# Pre-Assignment Trip



## Narender (Aug 1, 2012)

Hello Everyone,

So I am going to visit Dubai for the first time this week for a week long Pre-Assignment Trip. I am supposed to check out the place and see if I like it and then accept/reject the job offer. I was wondering if anyone has any tips as to what I should be looking for beyond the basic things. I am planning on checking out some apartments in the Marina area. After browsing through this forum it seems like I should be looking at the following towers:

Torch
Ocean Heights
Mag218
Marina Heights

My budget is 115k for a 2 bedroom.

Thought?

thanks all


----------



## fcjb1970 (Apr 30, 2010)

What I would do is drive somewhere and miss the exit by accident than see what it takes to get yourself back to where you were trying to go. That is a good way to get the feel for the place.

Another fun thing would be to ask someone directions somewhere and they can start telling you all the landmarks you will eventually need to learn to ever go anywhere.

Something like, could you tell me where the Bur Dubai police station is?

Well go to the big roundabout, ext and take the third right just past the bus stop. Then go to the light and make a U-turn. It will be a little way up. You can't miss it...


----------



## streetspirit (May 12, 2011)

fcjb1970 said:


> What I would do is drive somewhere and miss the exit by accident than see what it takes to get yourself back to where you were trying to go. That is a good way to get the feel for the place.
> 
> Another fun thing would be to ask someone directions somewhere and they can start telling you all the landmarks you will eventually need to learn to ever go anywhere.
> 
> ...


Haha this made me laugh. Completely agree. 

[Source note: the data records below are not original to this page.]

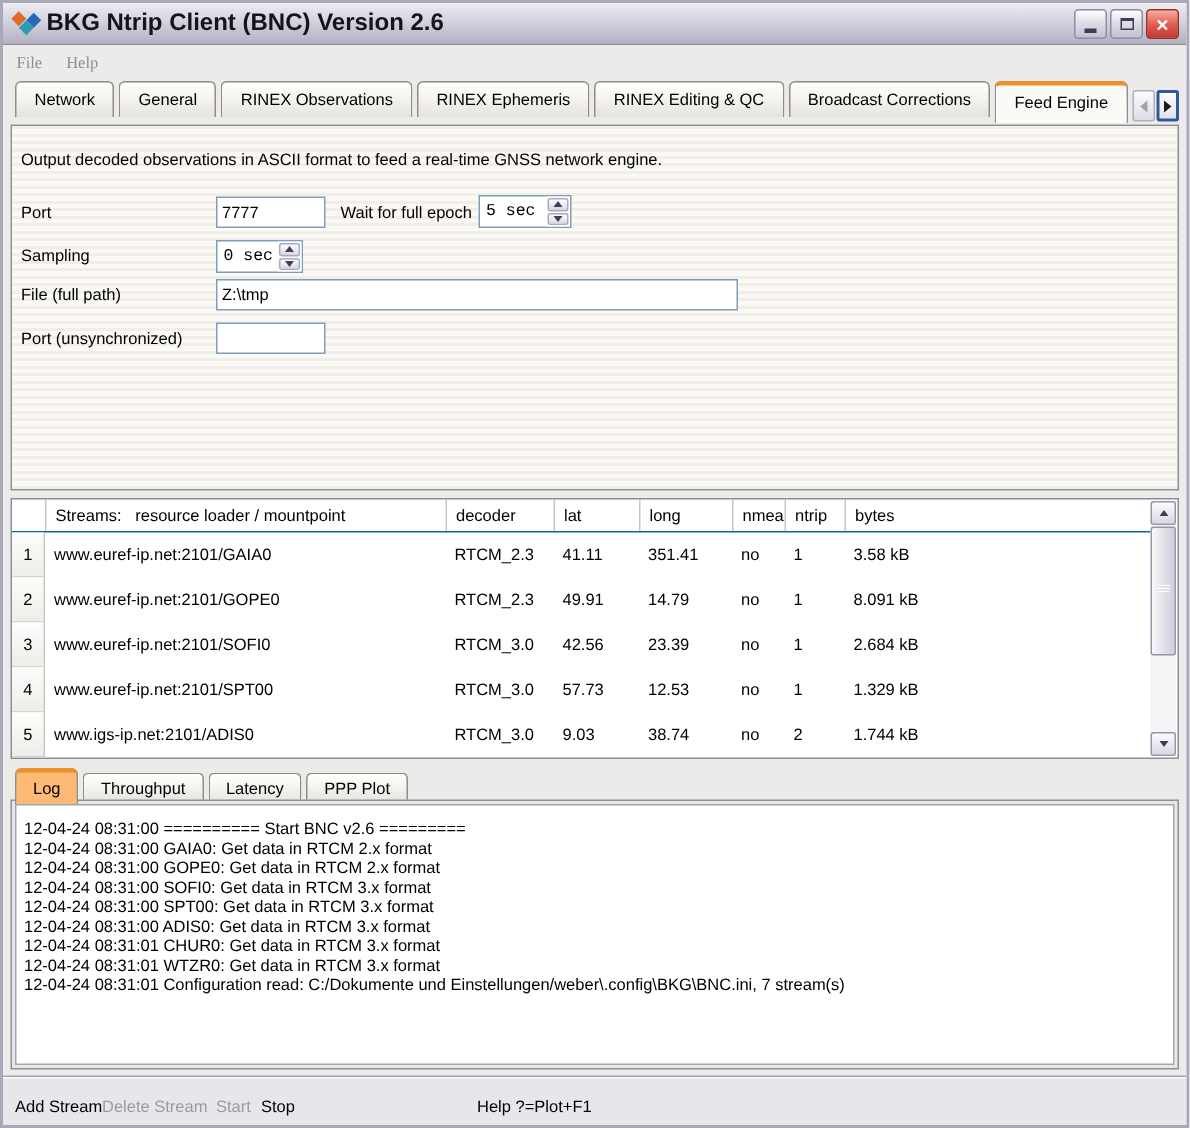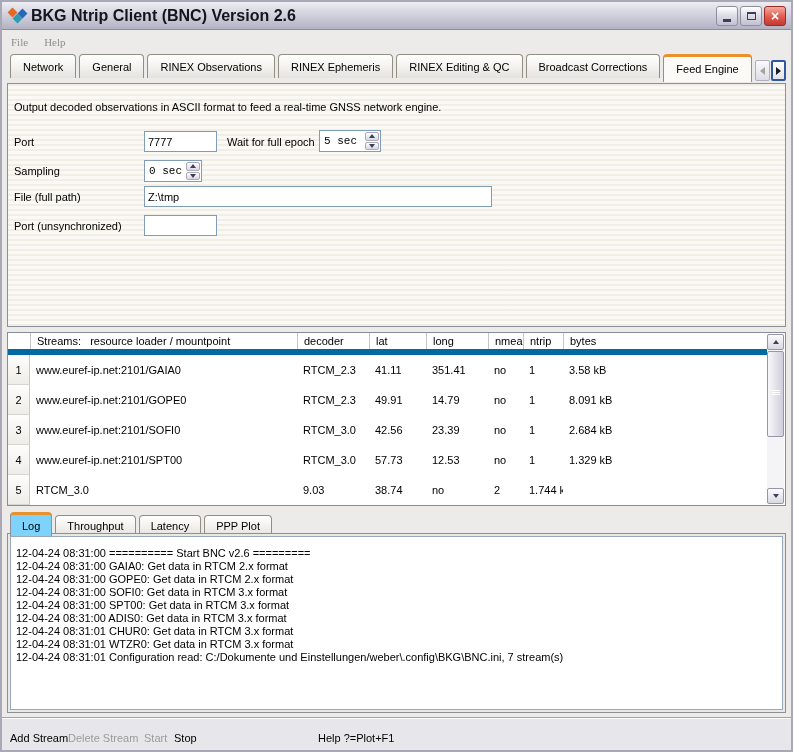--- a/index.html
+++ b/index.html
@@ -82,21 +82,21 @@
   .sb { flex:1; background:linear-gradient(180deg,#FEFEFE,#D8D7E2); border:1px solid #ABAABB;
         border-radius:2px; display:flex; align-items:center; justify-content:center; }
   .tri-up { width:0;height:0;border-left:3px solid transparent;border-right:3px solid transparent;border-bottom:4px solid #3E3E58; }
   .tri-dn { width:0;height:0;border-left:3px solid transparent;border-right:3px solid transparent;border-top:4px solid #3E3E58; }
 
   
   .table-frame { position:absolute; left:5px; top:330px; width:779px; height:174px;
                  border:1px solid #828F9C; background:#FFF; }
   .tgrid { display:grid; grid-template-columns:22px 267px 72px 57px 62px 35px 40px 1fr;
            width:calc(100% - 18px); }
-  .thead { height:22px; border-bottom:6px solid #0369a1;text-align:center; }
+  .thead { height:22px; border-bottom:1px solid #0369a1;text-align:center; }
   .thead .hc { display:flex; align-items:center; padding-left:6px; border-left:1px solid #C6C6C6;
                white-space:pre; overflow:hidden; }
   .thead .hc.first { border-left:none; }
   .trow { height:30px; }
   .trow .tc { display:flex; align-items:center; padding-left:6px; white-space:nowrap; overflow:hidden; }
   .trow .num { justify-content:center; padding-left:0;
                background:linear-gradient(180deg,#FDFDFC,#EEEDE8);
                border-right:1px solid #C9C8C1; border-bottom:1px solid #D6D5D0; }
 
   
@@ -107,21 +107,21 @@
   .sbtn.up { top:0; } .sbtn.down { bottom:0; }
   .sthumb { position:absolute; left:0; top:17px; width:17px; height:86px;
             background:linear-gradient(90deg,#F8F8FB,#CFCEDB); border:1px solid #9796A8; border-radius:2px; }
   .grip { position:absolute; left:4px; top:38px; width:8px; }
   .grip i { display:block; height:1px; background:#9B9AAD; border-bottom:1px solid #FDFDFE; margin-bottom:1px; }
 
   
   .btabrow { position:absolute; left:8px; right:10px; top:507px; height:26px;
              display:flex; align-items:flex-end; }
   .btabrow .tab { height:20px; padding:0 11px; }
-  .btabrow .tab.active { height:24px; background:#7dd3fc; }
+  .btabrow .tab.active { height:24px; background:#fdba74; }
   .log-frame { position:absolute; left:5px; top:531px; width:779px; height:180px;
                border:1px solid #8B9198; background:#E9E8E3; padding:2px; }
   .log-area { width:100%; height:100%; background:#FFF; border:1px solid #98A8BC;
               padding:10px 12px 0 5px; overflow:hidden; }
   .log-area div { line-height:13px; white-space:pre; }
 
   
   .statusbar { position:absolute; left:0; right:0; bottom:0; height:33px;
                background:#E7E6EA; border-top:1px solid #A2A1AC;
                box-shadow: inset 0 1px 0 #FBFBFD; }
@@ -280,20 +280,21 @@
       <div class="tc">www.euref-ip.net:2101/SPT00</div>
       <div class="tc">RTCM_3.0</div>
       <div class="tc">57.73</div>
       <div class="tc">12.53</div>
       <div class="tc">no</div>
       <div class="tc">1</div>
       <div class="tc">1.329 kB</div>
     </div>
     <div class="tgrid trow">
       <div class="tc num">5</div>
+      <div class="tc">www.igs-ip.net:2101/ADIS0</div>
       <div class="tc">RTCM_3.0</div>
       <div class="tc">9.03</div>
       <div class="tc">38.74</div>
       <div class="tc">no</div>
       <div class="tc">2</div>
       <div class="tc">1.744 kB</div>
     </div>
 
     <div class="vscroll">
       <span class="sbtn up">

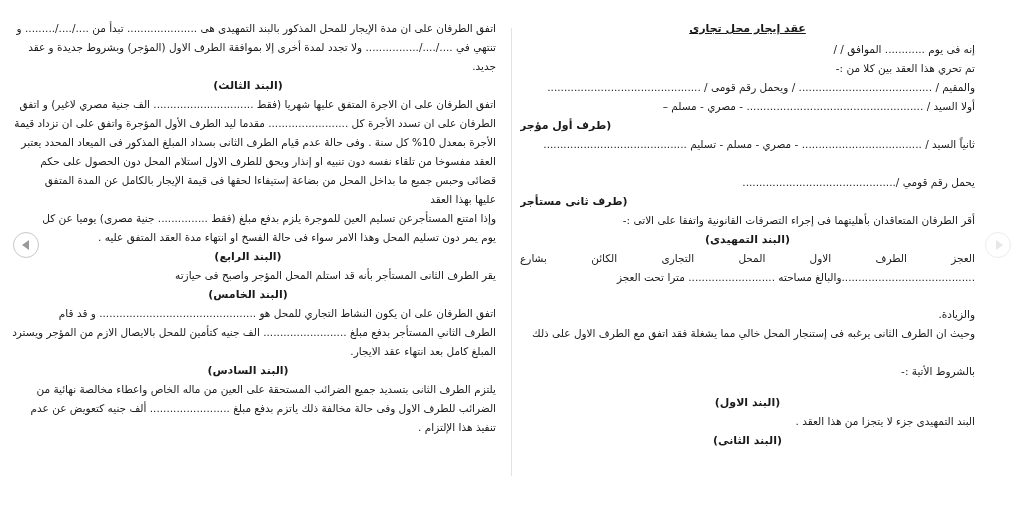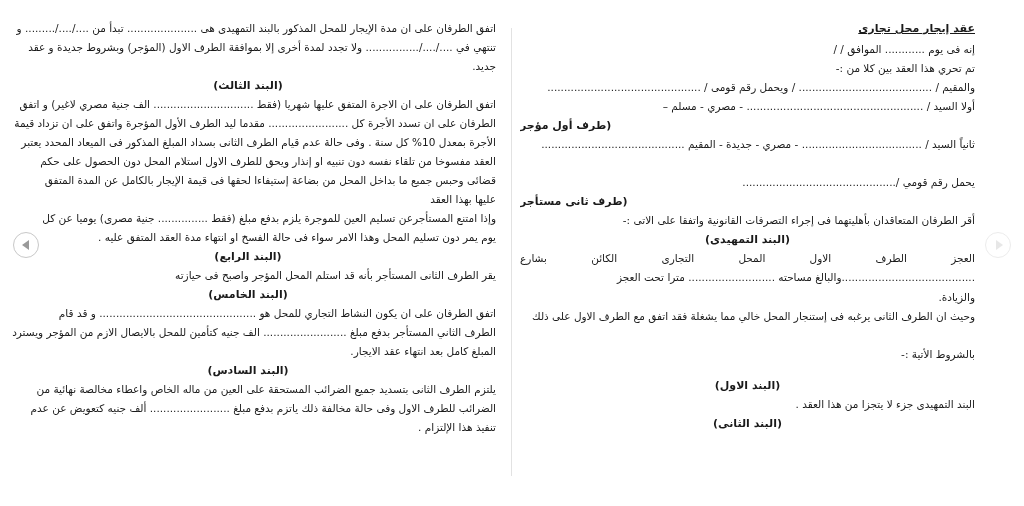--- a/index.html
+++ b/index.html
@@ -11,21 +11,21 @@
     position: absolute; top: 19px; height: 452px; overflow: hidden;
     direction: rtl; font-size: 10.5px; line-height: 19px;
   }
   .page.right { left: 520px; width: 455px; }
   .page.left { left: 0; width: 496px; }
   .page.left .inner { position: absolute; right: 0; width: 536px; }
   .divider {
     position: absolute; left: 511px; top: 28px; width: 1px; height: 448px; background: #e2e2e2;
   }
   .line { white-space: nowrap; overflow: hidden; }
-  .title { font-weight: bold; text-decoration: underline; font-size: 11px; margin-bottom: 2px; }
+  .title { text-align: center; font-weight: bold; text-decoration: underline; font-size: 11px; margin-bottom: 2px; }
   .heading { text-align: center; font-weight: bold; font-size: 11px; }
   .party { font-weight: bold; font-size: 11px; text-align: left; direction: ltr; }
   .party span { direction: rtl; unicode-bidi: plaintext; text-align: center; }
   .gap { height: 19px; }
   .justify { display: flex; justify-content: space-between; }
   .nav-btn {
     position: absolute; top: 232px; width: 26px; height: 26px; border-radius: 50%;
     border: 1.5px solid #c8c8c8; background: #fff; display: flex; align-items: center; justify-content: center;
     cursor: pointer; box-sizing: border-box;
   }
@@ -66,37 +66,37 @@
 
 <div class="divider"></div>
 
 <div class="page right">
   <div class="title">عقد إيجار محل تجارى</div>
   <div class="line">إنه فى يوم ............     الموافق   /  /</div>
   <div class="line">تم تحري هذا العقد بين كلا من :-</div>
   <div class="line">والمقيم / ........................................ / ويحمل رقم قومى / ..............................................</div>
   <div class="line">أولا السيد / ..................................................... - مصري - مسلم –</div>
   <div class="party"><span>(طرف أول مؤجر</span></div>
-  <div class="line">ثانياً السيد / .................................... - مصري - جديدة - المقيم ...........................................</div>
+  <div class="line">ثانياً السيد / .................................... - مصري - مسلم - تسليم ...........................................</div>
   <div class="gap"></div>
   <div class="line">يحمل رقم قومي /..............................................</div>
   <div class="party"><span>(طرف ثانى مستأجر</span></div>
   <div class="line">أقر الطرفان المتعاقدان بأهليتهما فى إجراء التصرفات القانونية واتفقا على الاتى :-</div>
   <div class="heading">(البند التمهيدى)</div>
   <div class="line justify">
     <span>العجز</span>
     <span>الطرف</span>
     <span>الاول</span>
     <span>المحل</span>
     <span>التجارى</span>
     <span>الكائن</span>
     <span>بشارع</span>
   </div>
   <div class="line">........................................والبالغ مساحته .......................... مترا تحت العجز</div>
-  <div class="line" style="margin-top:1px">والزيادة.</div>
+  <div class="line" style="margin-top:18px">والزيادة.</div>
   <div class="line">وحيث ان الطرف الثانى يرغبه فى إستنجار المحل خالي مما يشغلة فقد اتفق مع الطرف الاول على ذلك</div>
   <div class="line" style="margin-top:19px">بالشروط الأتية :-</div>
   <div class="heading" style="margin-top:12px">(البند الاول)</div>
   <div class="line">البند التمهيدى جزء لا يتجزا من هذا العقد .</div>
   <div class="heading">(البند الثانى)</div>
 </div>
 
 <div class="nav-btn prev">
   <span class="tri-left"></span>
 </div>

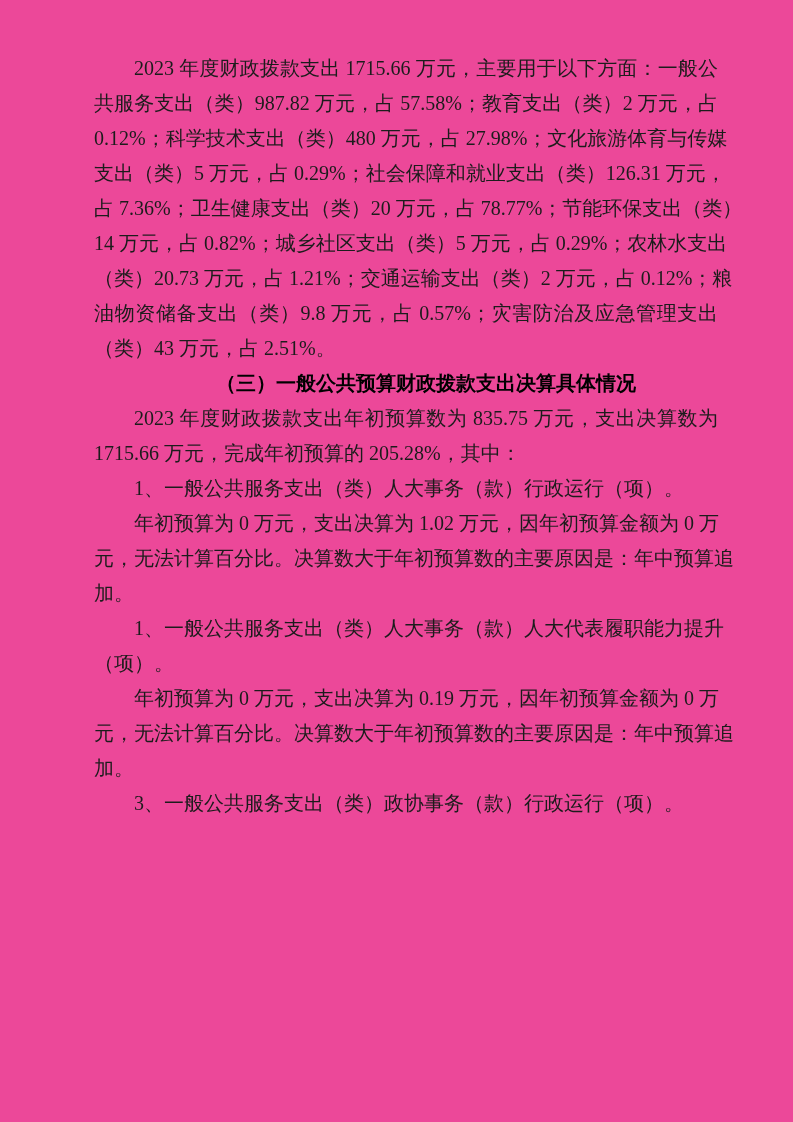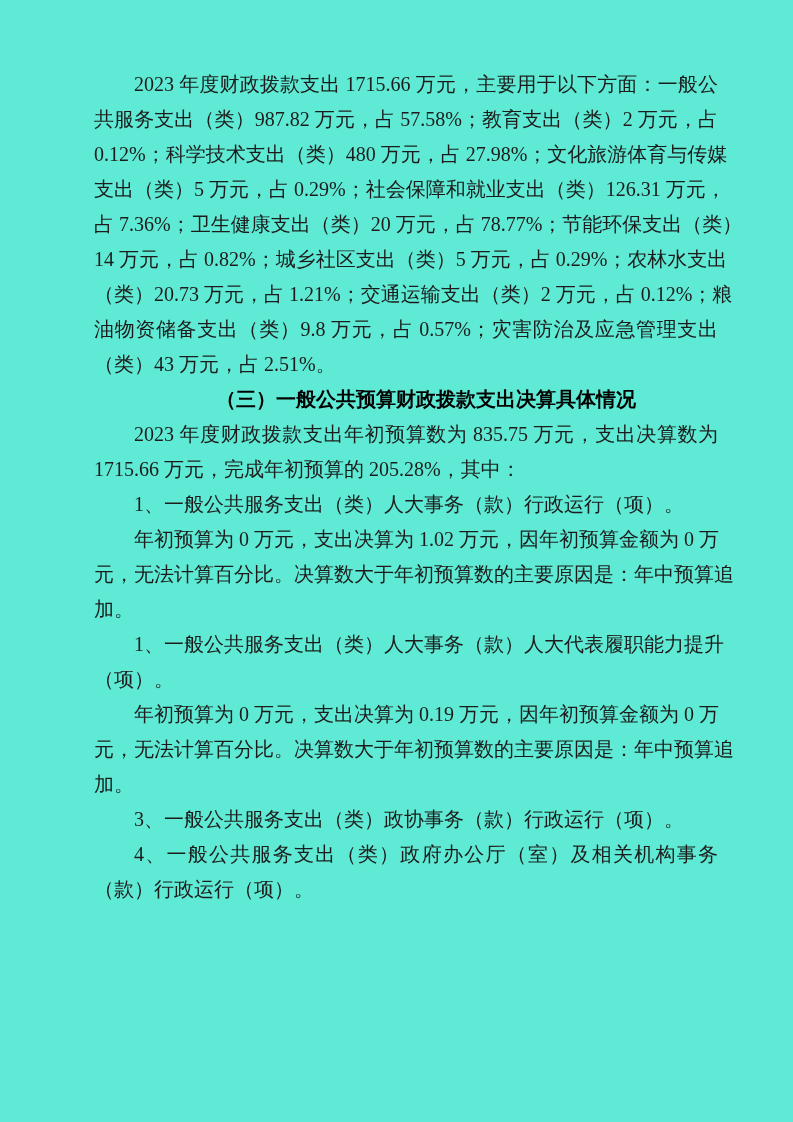--- a/index.html
+++ b/index.html
@@ -4,23 +4,23 @@
 <style>
   html, body {
     margin: 0;
     padding: 0;
     background: #ffffff;
   }
   .page {
     position: relative;
     width: 793px;
     height: 1122px;
-    background: #5eead4;
+    background: #ec4899;
     box-sizing: border-box;
-    padding: 67px 75px 0 94px;
+    padding: 51px 75px 0 94px;
     overflow: hidden;
     font-family: "Liberation Serif", "DejaVu Serif", serif;
     color: #1c1c1c;
   }
   .para {
     margin: 0;
     padding: 0;
   }
   .line {
     font-size: 20px;
@@ -92,18 +92,14 @@
     <div class="line first">年初预算为 0 万元，支出决算为 0.19 万元，因年初预算金额为 0 万</div>
     <div class="line">元，无法计算百分比。决算数大于年初预算数的主要原因是：年中预算追</div>
     <div class="line last">加。</div>
   </div>
 
   <div class="para">
     <div class="line first last">3、一般公共服务支出（类）政协事务（款）行政运行（项）。</div>
   </div>
 
 
-  <div class="para">
-    <div class="line first">4、一般公共服务支出（类）政府办公厅（室）及相关机构事务</div>
-    <div class="line last">（款）行政运行（项）。</div>
-  </div>
 
 </div>
 
 </body></html>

I'm in Abu Dhabi and one of the worst things is the access to Raha Mall. From my house it takes 10 minutes to get there. To get back it takes 20 because I have to drive miles up the road to the exit to go around the roundabout, then miles back along the exact road I was just on. Past the mall and home. Absolutely ridiculous but at least that's a work in progress! There are some roads that have actually been designed like that!


----------



## Narender (Aug 1, 2012)

thank you both for such *useful *information. this is exactly what I was looking for...


----------



## DubaiTom (Nov 3, 2010)

Hi,

I was living in MAG218 in my first year and it was actually pretty nice. Quick access to SZR (in and out) and a lot of nice places in walking distance, pool was good, gym was soso. Friend of mine is living in Ocean Heights which is also pretty nice but the access can sometimes be a little bit annoying (no real access road to the tower and heavy traffic during rush hours). Some apartments there are really crap but some are nice (dont take the first one you see). Torch tower is crap IMHO, I mean who designs a kitchen where you cannot fit a dishwasher? I also looked at apartments in Marina Heights but all of them were old and not very well maintained. But the layout was good. Maybe you find a nice one. You could also check out Green Lakes towers in JLT, the apartments are huge with good layouts and high quality appliances (AEG, which is not common in Dubai) and well within your budget. Just don't get one which faces the mosque in Tiffany tower as this can get a "little" bit annoying. Also the traffic is a problem during rush hours. I was living there for 1 year but couldn't stand the traffic anymore. As I am working in DIFC I've now moved to the Rolex Tower which is absolutely awesome but a little bit out of your budget. Depending on where you work I would also check out apartments in the Downtown area.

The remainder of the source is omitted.